# I HAD NO INTEREST IN SMART WATCHES .....SO I THOUGHT



## JParanee (Oct 28, 2018)

Even thought my kids and my wife love their Apple watches and I've watched my clients hang up their Rolex's for these technical marvels I've always said no way to the many prompts from people to get a smart watch.

recently I've been in the market for a new dive watch

now we all know these days that dive computers have long replaced the classic dive watch

now my diving is all free-diving spearfishing oriented

so my search had me looking at dive watches that are oriented toward that endeavor

that requires a dive watch that keeps surface time, dive time and depth

now a few of the new dive watches\computers have an apnea mode

I decided on a Oceanic F10 and even ordered it and started using it in training

the one thing that nagged at me is that in all the spearfishing freedive chat forums and in the dive shops I spoke with the big rage is the Garmin MK1 Smart Watch Dive computer

so I returned the Oceanic gotta love Amazon for returns and ordered the MK1 in Titanium

well i I just returned from a spearfishing trip to Southern California and Baja and all I can say is I'm Impressed

I won't be selling my classic dive watches anyone soon but for my outdoor activities such as boating, diving and hunting the GPS is awesome

as a free-dive Apnea spearfishing watch it is golden

here is the big surprise for me though. The smart watch features and functions were really useful

it was great to get my texts on the watch while my phone was in my gear bag. As a travel watch it was superlative. It was great to see it self adjust to the correct time as soon as I turned my phone on when my plane landed

battery life was exceptional only charging it briefly on a 5 day trip with two all day dive days

btw the link to my phone keeping track of my heart rate while training is very cool and being able to keep track of laps and pool time in training was very beneficial

amazing how you can loose track of laps in a pool in an hour

the surface timer in apnea diving is critical and yes you can use a regular watch to time your surface dives having a computer remind you to be safe is plain smart

so I guess in the end I'm a smart watch fan even though it's not the number one watch in the world the Apple Watch

Here are some pics of the recent trip and I've left out dead fish pics because I've learned that on the watch forum they seem to not like dead stuff and I don't want to get the thread shut down before it starts


----------



## utzelu (Aug 17, 2015)

Smart watches are the tool watches of the 21st century. If you think about it, most loved traditional watches nowadays were actually tool watches in their days.


----------



## Yukoner1 (Aug 26, 2019)

JParanee said:


> I won't be selling my classic dive watches anyone soon but for my outdoor activities such as boating, diving and hunting the GPS is awesome
> 
> here is the big surprise for me though. The smart watch features and functions were really useful


You've come to the same realization that I have - smartwatches have a ton of usefulness when it comes to tracking things like heart rate, fitness activities, etc. The metrics you get from that are actually useful in daily life, and once you start using them, you become accustomed to having that data readily and easily available.

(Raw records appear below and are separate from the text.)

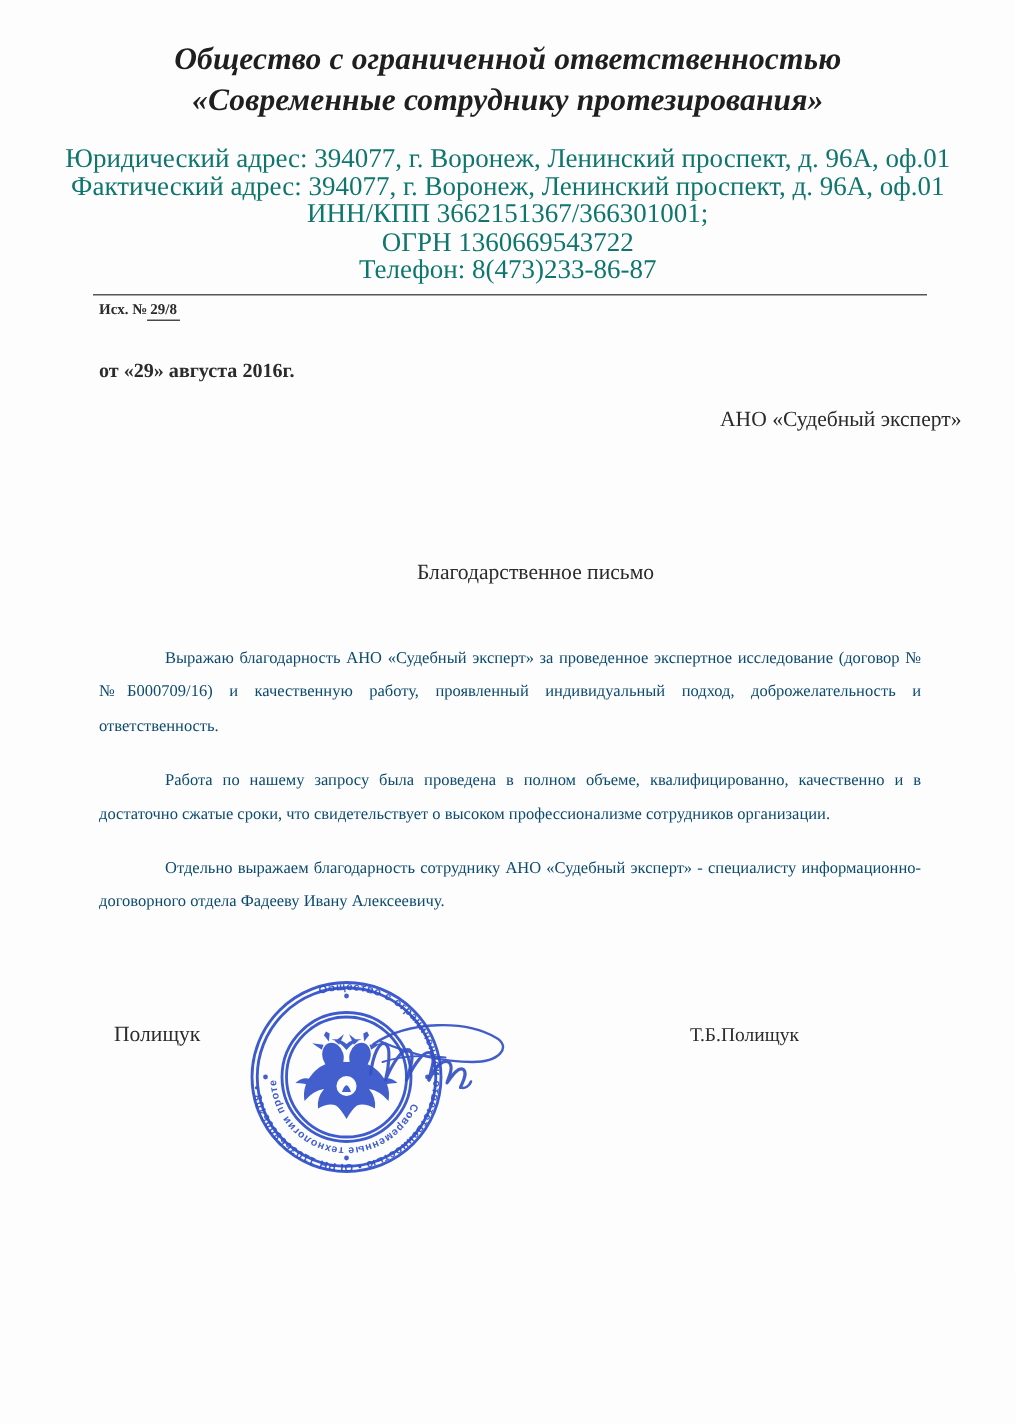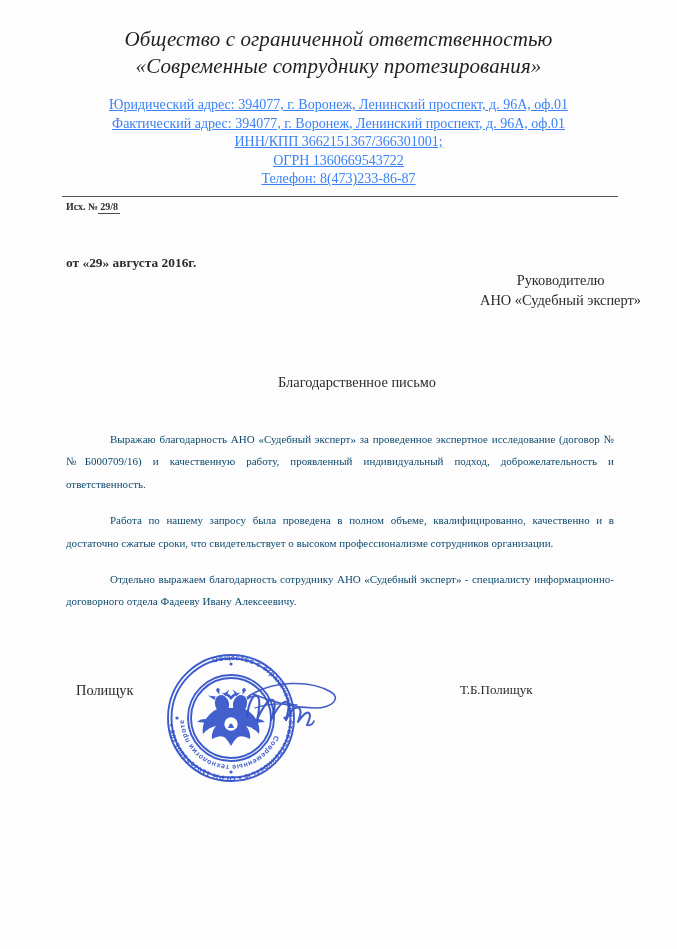"Общество с ограниченной ответственностью" .org-title-line { font-weight: normal -> bold }
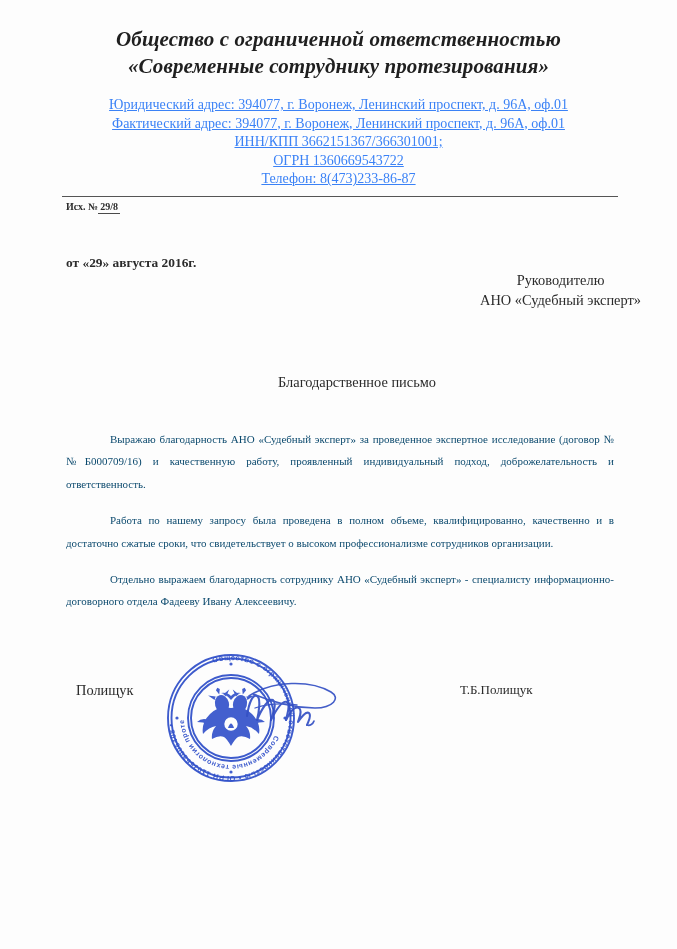"Юридический адрес: 394077, г. Воронеж," .contact-line { color: #3b82f6 -> #0f766e; font-size: 14px -> 18px; text-decoration: underline -> none }
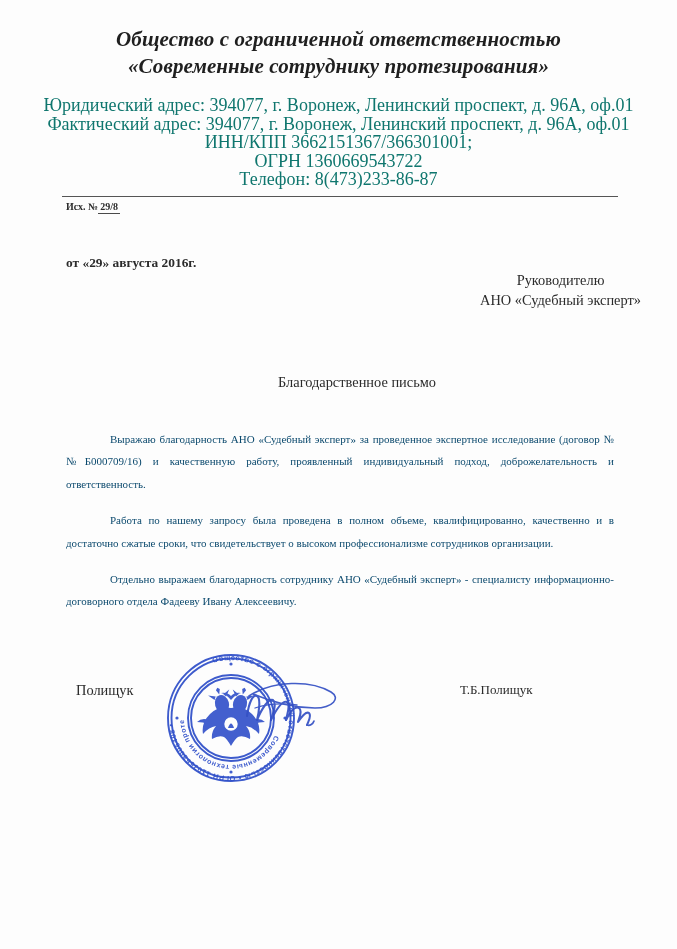"от «29» августа 2016г." .ref-date { margin-top: 16px -> none }
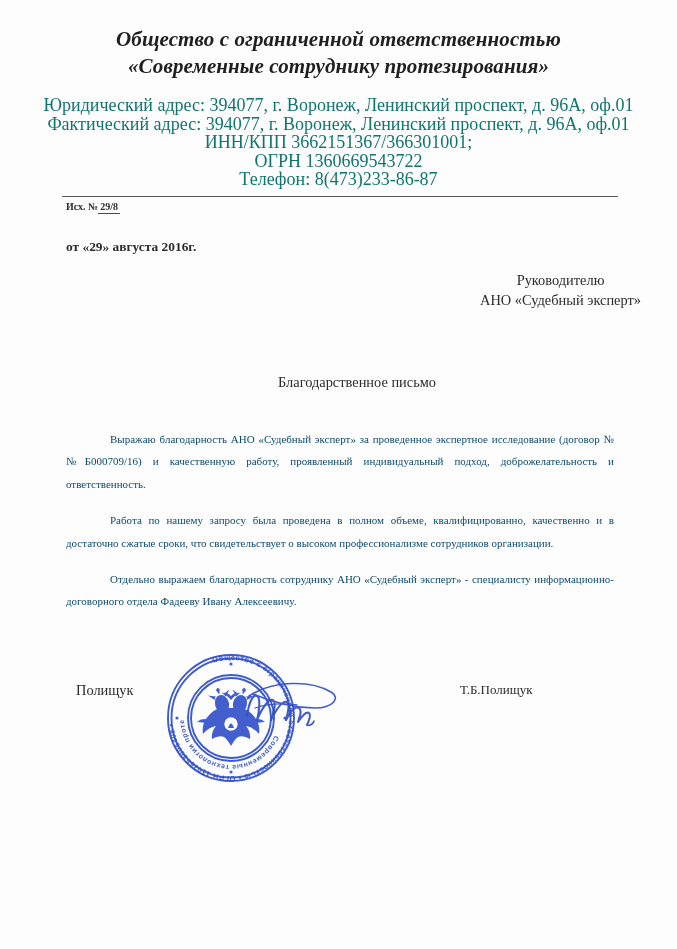"Руководителю" div { html: <div>Руководителю</div> -> none }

And I also agree with you, my "traditional" watches aren't being sold or hung up anytime soon. As I've said in previous posts, I see a watch as much as a piece of jewelry as it is a time-keeping device. Smartwatches certainly at the aesthetic level of higher end traditional watches, so, to me anyways, they're still two very different and mutually exclusively distinct things.


----------



## Meatshield the Yeti (Jun 18, 2019)

I've been a fan of my current smartwatch (a Samsung Galaxy) but I've been eyeing some of the Garmins. I used to have a problem with them because their displays were really hard to read in daylight, but they look like they've been getting a lot better. And that MK1 is awful pretty.


----------



## kramer5150 (Nov 15, 2007)

Nice!! welcome to the club! Hard to beat a Garmin smart/sport watch IMHO. Great all around tools.


----------



## seungbum81 (Jul 3, 2019)

I like the functions that smart watch provides.
- never missed call
- you don't have to take your phone out of pocket to check the message
- track your exercise
- ....

there are so many things for your convenience.
However, now I am wearing conventional watch cuz it looks better.


----------



## dayman-v-nightman (Jun 12, 2019)

I was exactly the same - I used to be in the "smart watches are stupid" camp. But my gf got me an apple watch for my birthday and I've actually really enjoyed the functionality. 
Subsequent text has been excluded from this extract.